(Task input Opens)
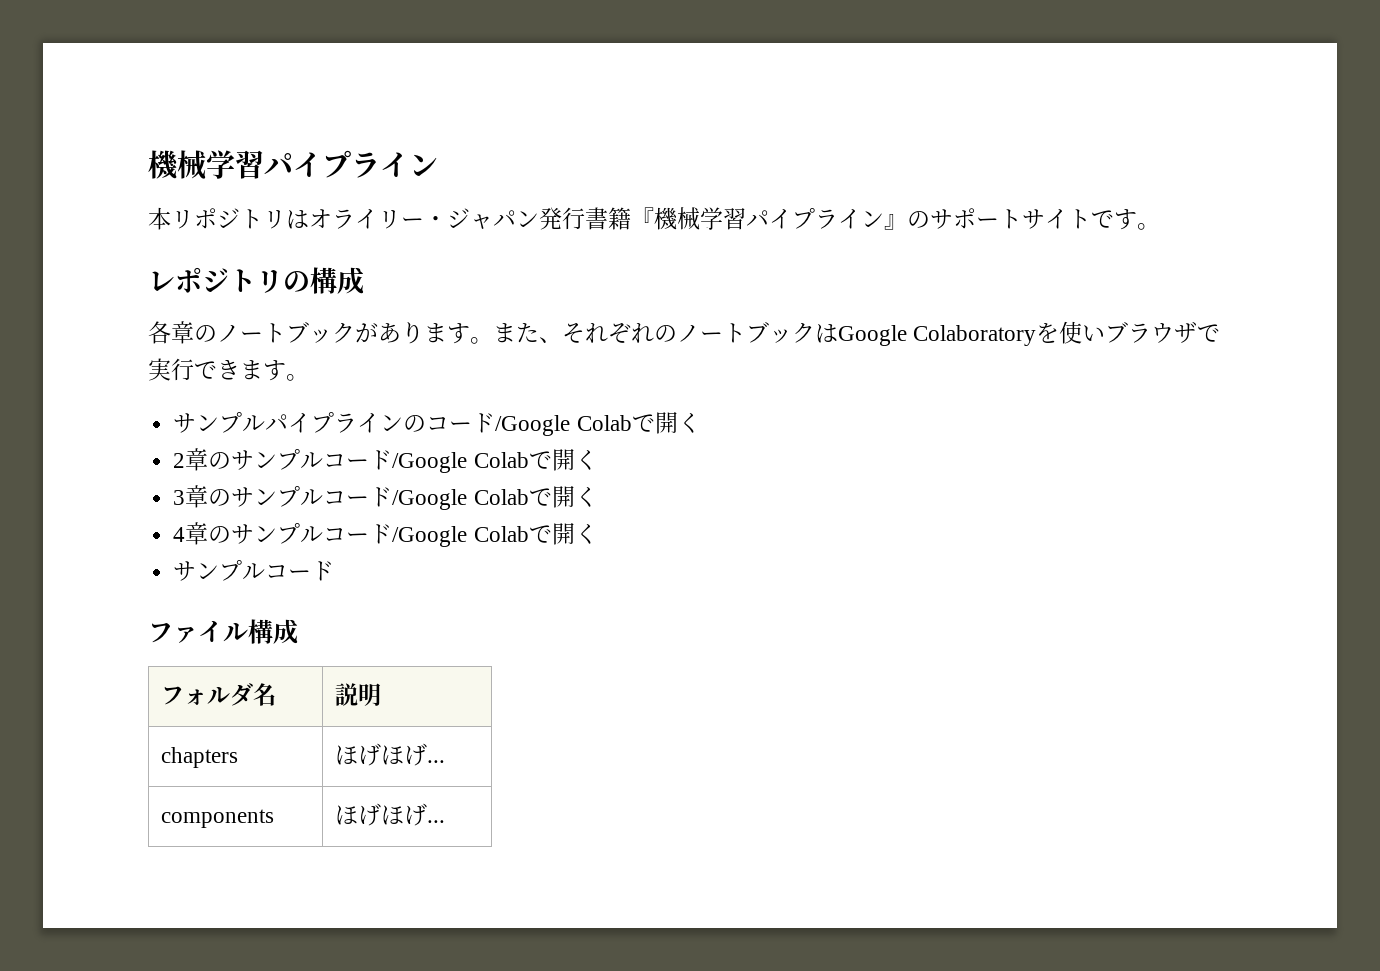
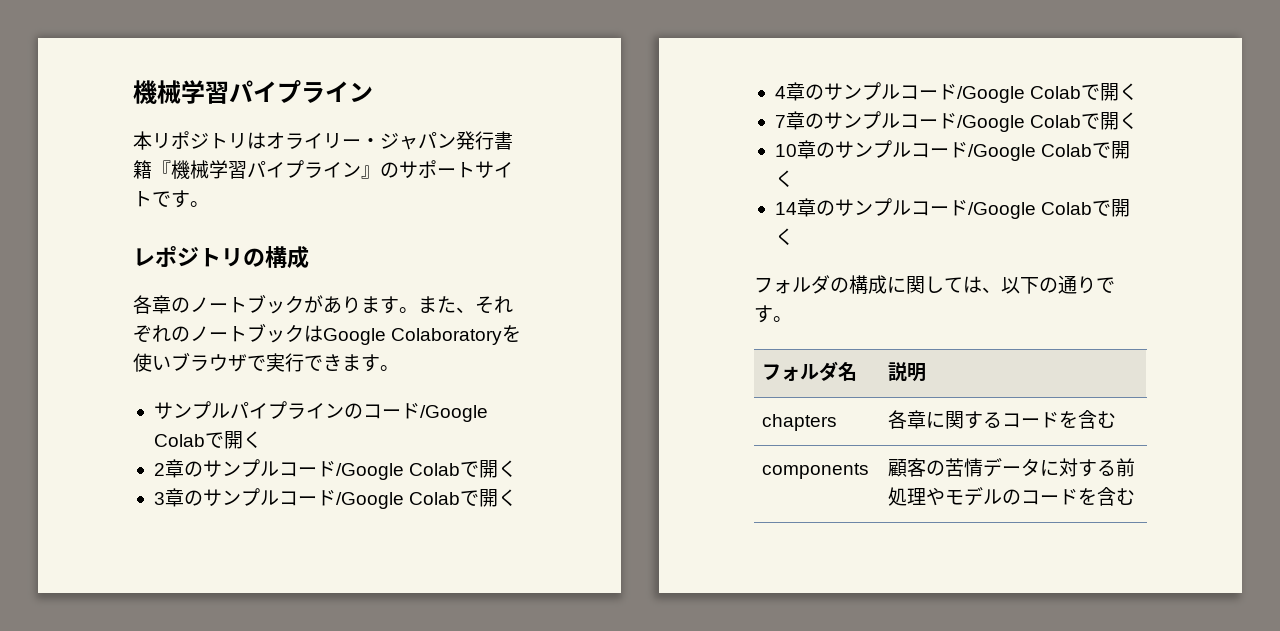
[173,560,335,581] [148,619,298,644] サンプルコード // ファイル構成 -> [774,111,1139,132] [774,140,1131,161] [774,170,794,187] [774,198,1131,219] [774,228,794,245] [754,275,1115,294] [754,305,792,323] 7章のサンプルコード/Google Colabで開く // 10章のサンプルコード/Google Colabで開く // 14章のサンプルコード/Google Colabで開く // フォルダの構成に関しては、以下の通りです。
[335,743,446,766] [161,809,275,828] [335,803,446,826] ほげほげ... // components | ほげほげ... -> [887,410,1116,429] [761,463,869,479] [887,458,1135,477] [887,487,1135,506] 各章に関するコードを含む // components | 顧客の苦情データに対する前処理やモデルのコードを含む

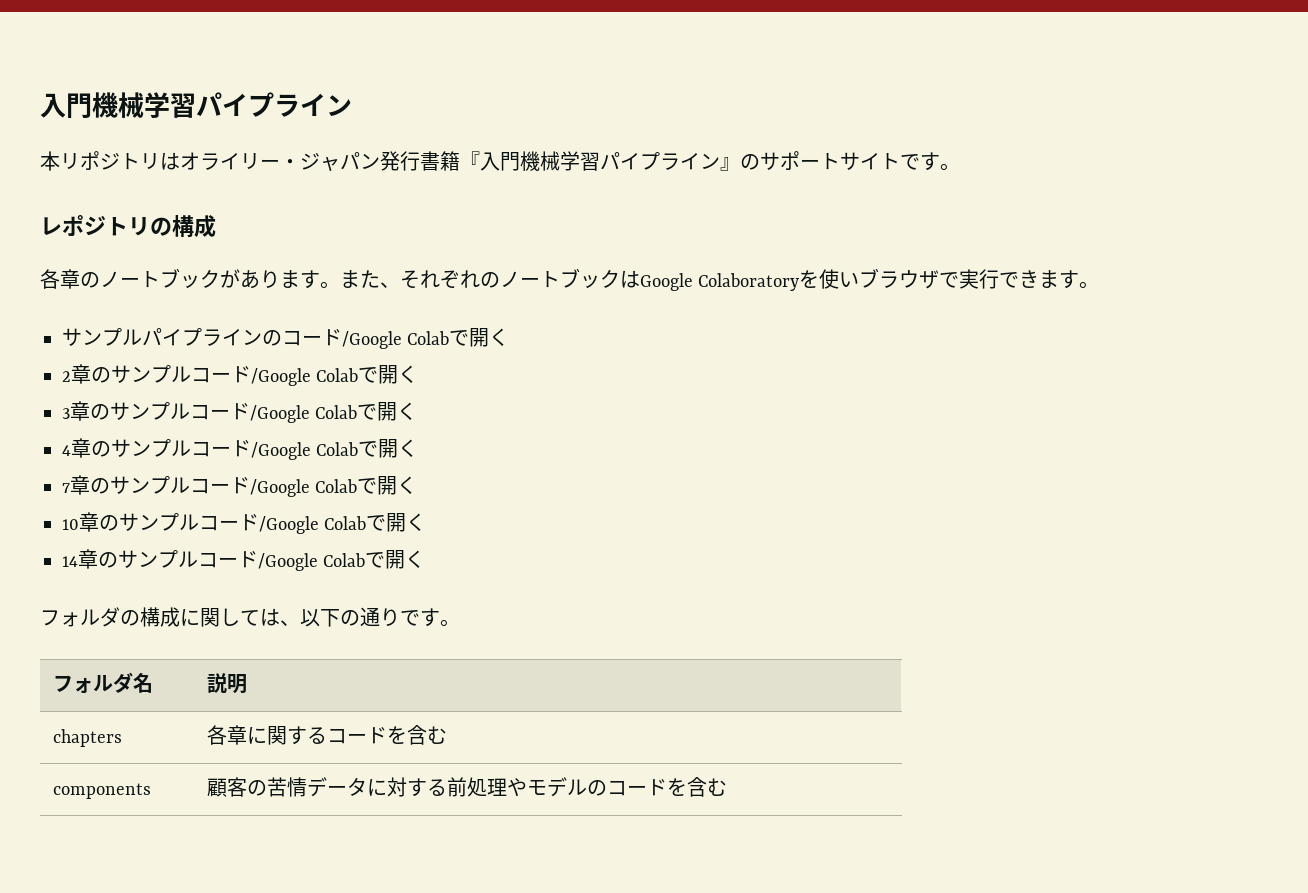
(133, 92) none -> [40,93,92,119] 入門
(171, 168) none -> [480,152,520,171] 入門

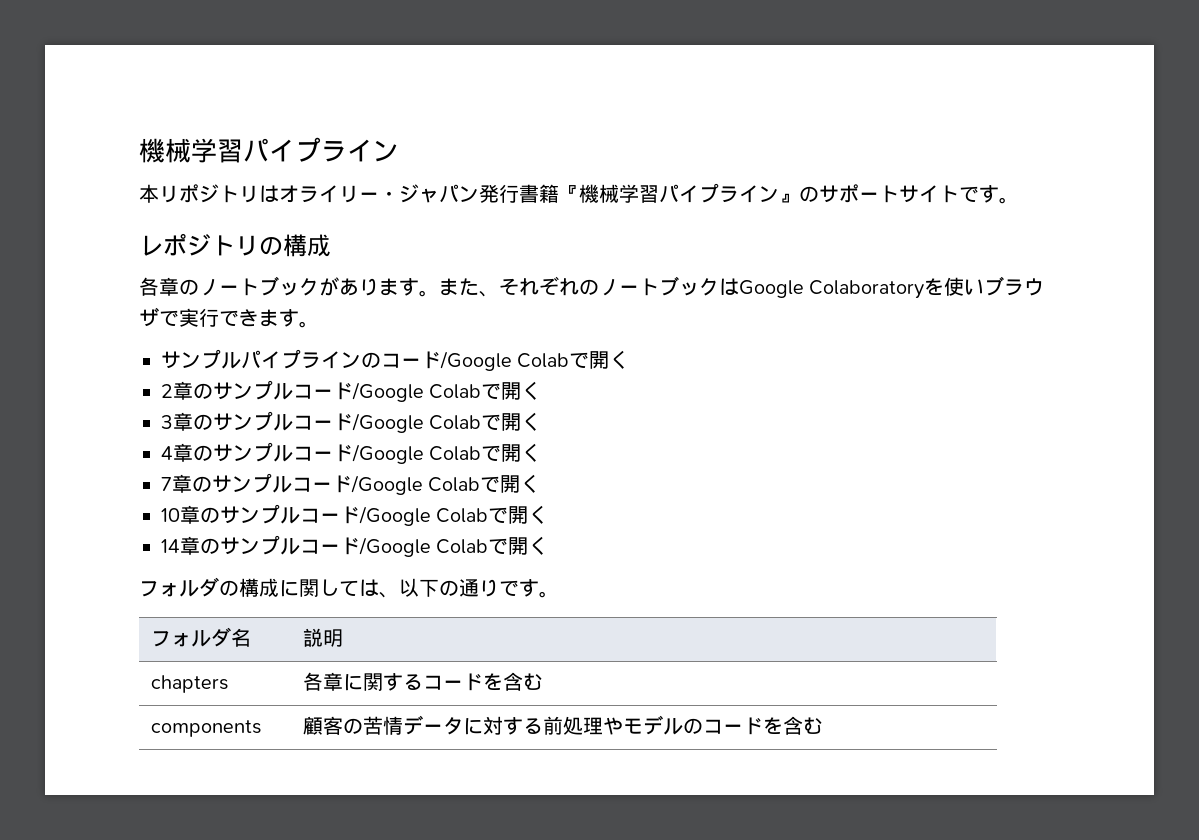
[40,93,92,119] 入門 -> (139, 150) none
[480,152,520,171] 入門 -> (579, 193) none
(Task input Closes)
= Exercise directions =
From the line containing "[335,743,446,766] [161,809,275,828] [335,803,446,826]" to the end of the data above, give those lines again verbatim, with both endpoints included and no images.

= Response to this task =
[335,743,446,766] [161,809,275,828] [335,803,446,826] ほげほげ... // components | ほげほげ... -> [887,410,1116,429] [761,463,869,479] [887,458,1135,477] [887,487,1135,506] 各章に関するコードを含む // components | 顧客の苦情データに対する前処理やモデルのコードを含む

(133, 92) none -> [40,93,92,119] 入門
(171, 168) none -> [480,152,520,171] 入門

[40,93,92,119] 入門 -> (139, 150) none
[480,152,520,171] 入門 -> (579, 193) none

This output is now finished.